NATAL 2002 - ANO NOVO 2003
Desde o nosso barraco:
O Natal de cada dia
Como posso falar o que é certo ou o que é errado em
um local onde impera a lei do tráfico, da prostituição, da
corrupção policial... Onde o chefe do tráfico é o protetor
de quase todos ao redor, e não deixa as crianças ir
dormir com fome... !
Como evitar as lágrimas ao ver as pontes e ruas de
madeira sobre a água suja, precárias, estreitas e
perigosas, se transformarem em locais de encontro,
brincadeira, festa, jogo e lazer!
Como não se emocionar ao ouvir as crianças e jovens relatarem aos risos quantas e quantas vezes já
salvaram a vida uns dos outros, de morrerem afogados na água preta e lamacenta dos esgotos, porque se
distraíram e não perceberam que o chão das casas havia terminado...!

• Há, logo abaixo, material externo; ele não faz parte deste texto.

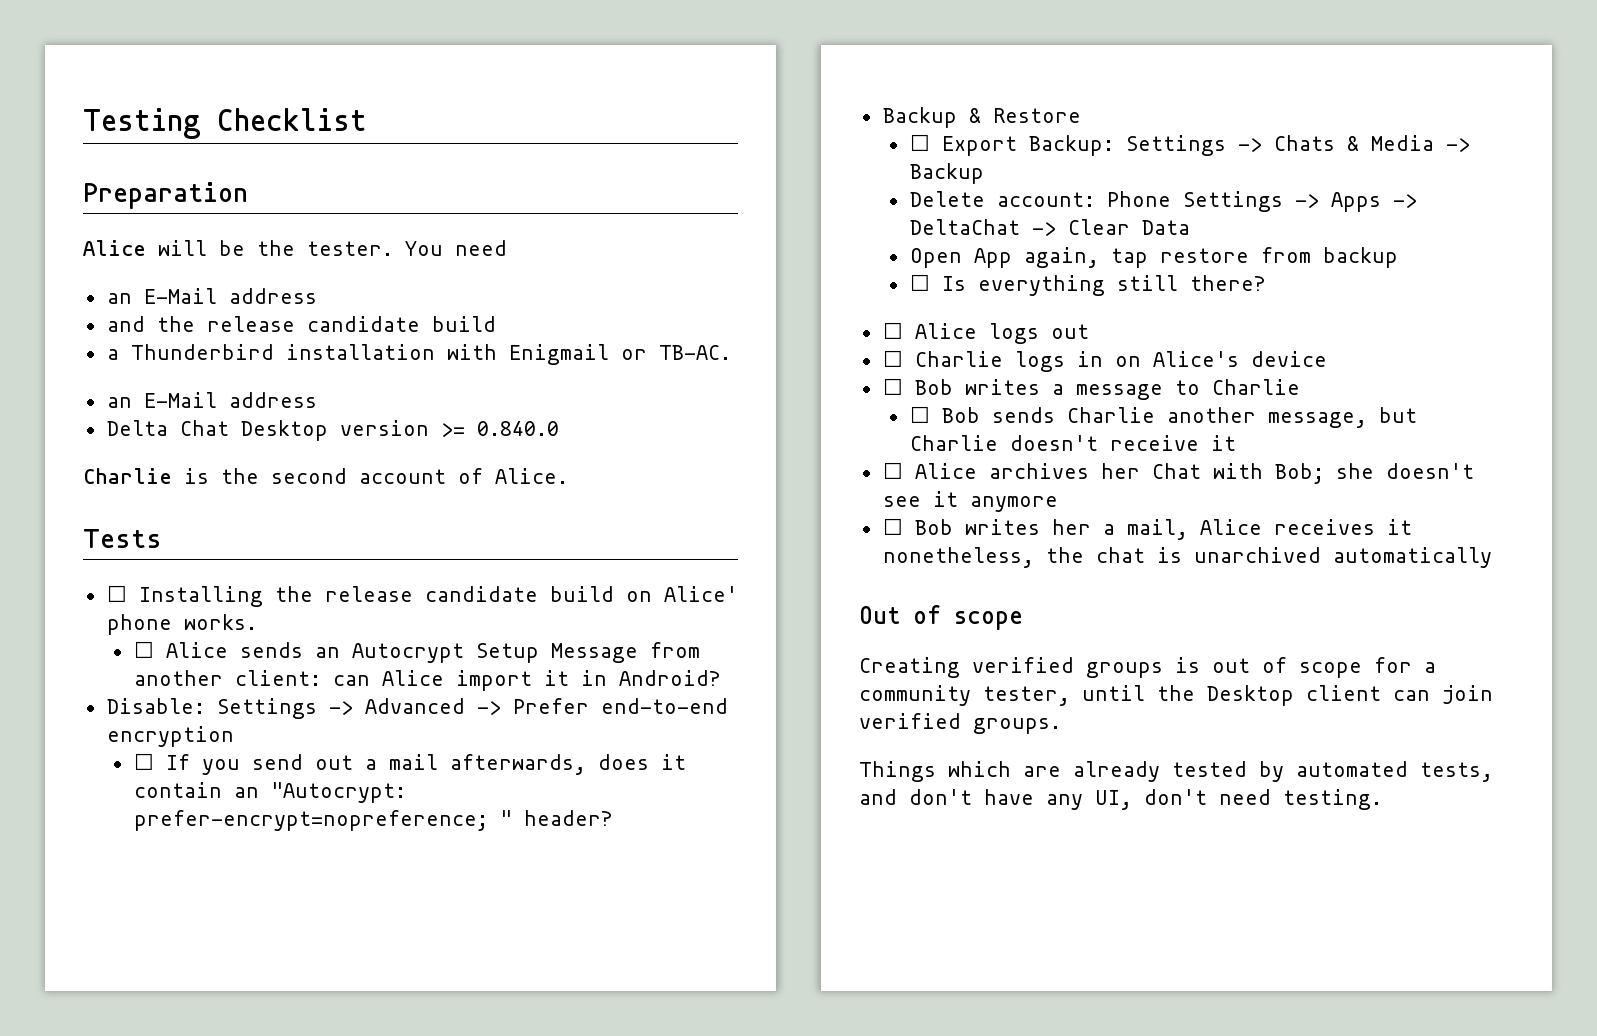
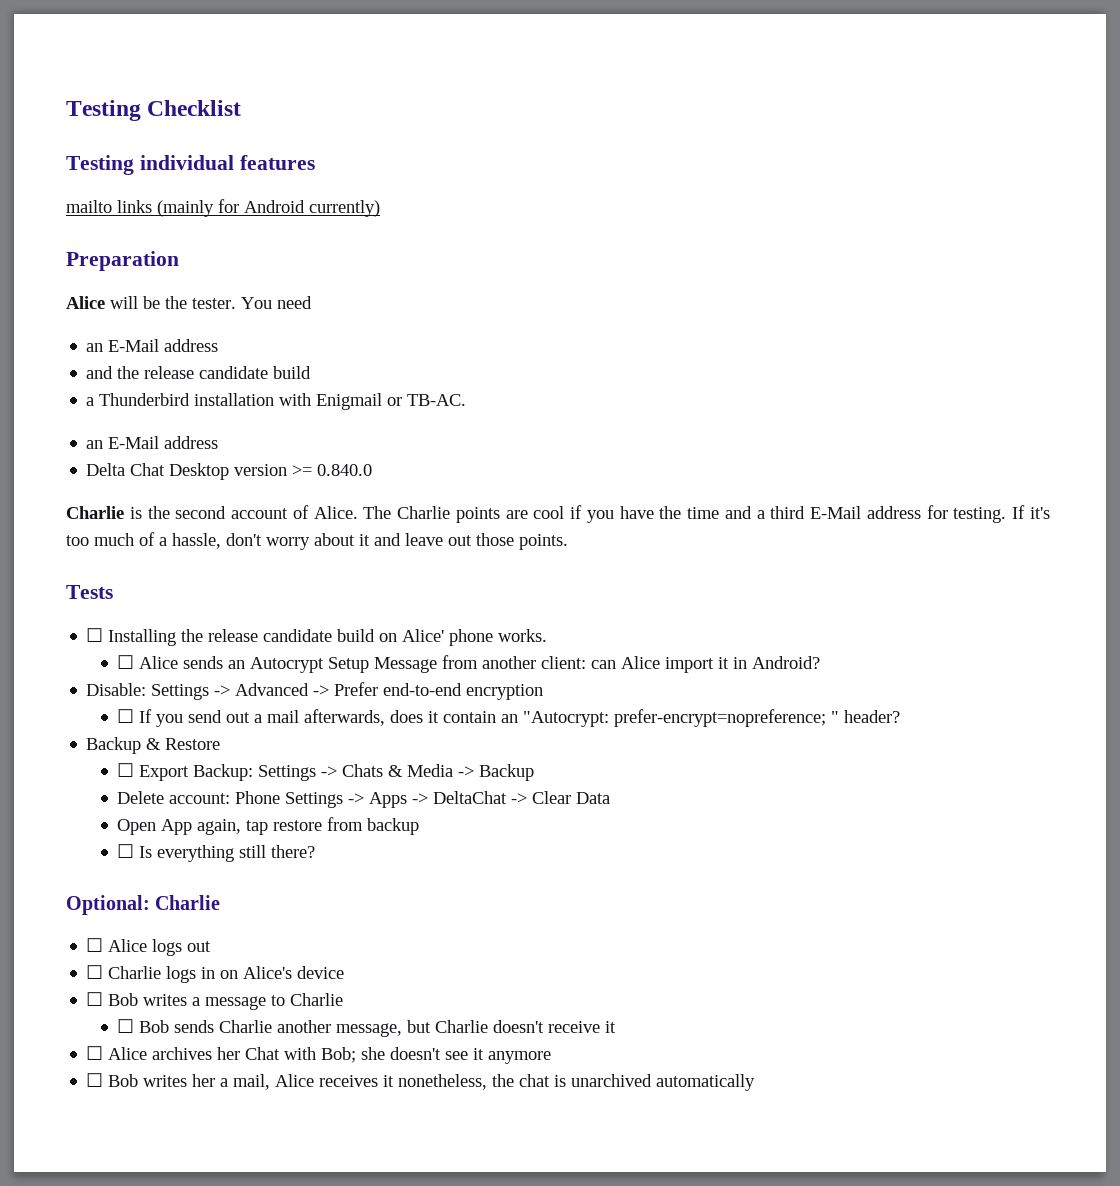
+ Testing individual features
+ mailto links (mainly for Android currently)
+ The Charlie points are cool if you have the time and a third E-Mail address for testing. If it's too much of a hassle, don't worry about it and leave out those points.
+ Optional: Charlie
- Out of scope
- Creating verified groups is out of scope for a community tester, until the Desktop client can join verified groups.
- Things which are already tested by automated tests, and don't have any UI, don't need testing.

Como não se indignar ao ver um menino de dois anos olhando encantado, através de uma porta de
grades improvisada, os urubus que se aglomeram no lixo jogado no igarapé, como que adivinhando que em
alguns anos ele pode estar atrás de uma grade de verdade se tudo continuar assim...!
Como não refletir sobre a prática da vida quando uma adolescente dá a luz uma criança, fruto de um
sexo pago ou forçado... !
Como não se revoltar quando a policia, encapuzada como um bandido e de surpresa como um ladrão,
chega de madrugada chutando as portas, espancando pessoas, ofendendo e desafiando a todos... E como
não se sentir solidário nesses momentos de tensão, em que os olhares se encontram como uma súplica
silenciosa, criando uma cumplicidade mútua, um grito mudo e uma força resistente frente ao desafio da
morte ameaçando a vida... !
Como não dar glórias a Deus pela leveza e humor com que todas as situações são descritas e
comentadas pelos protagonistas da história: os pobres... !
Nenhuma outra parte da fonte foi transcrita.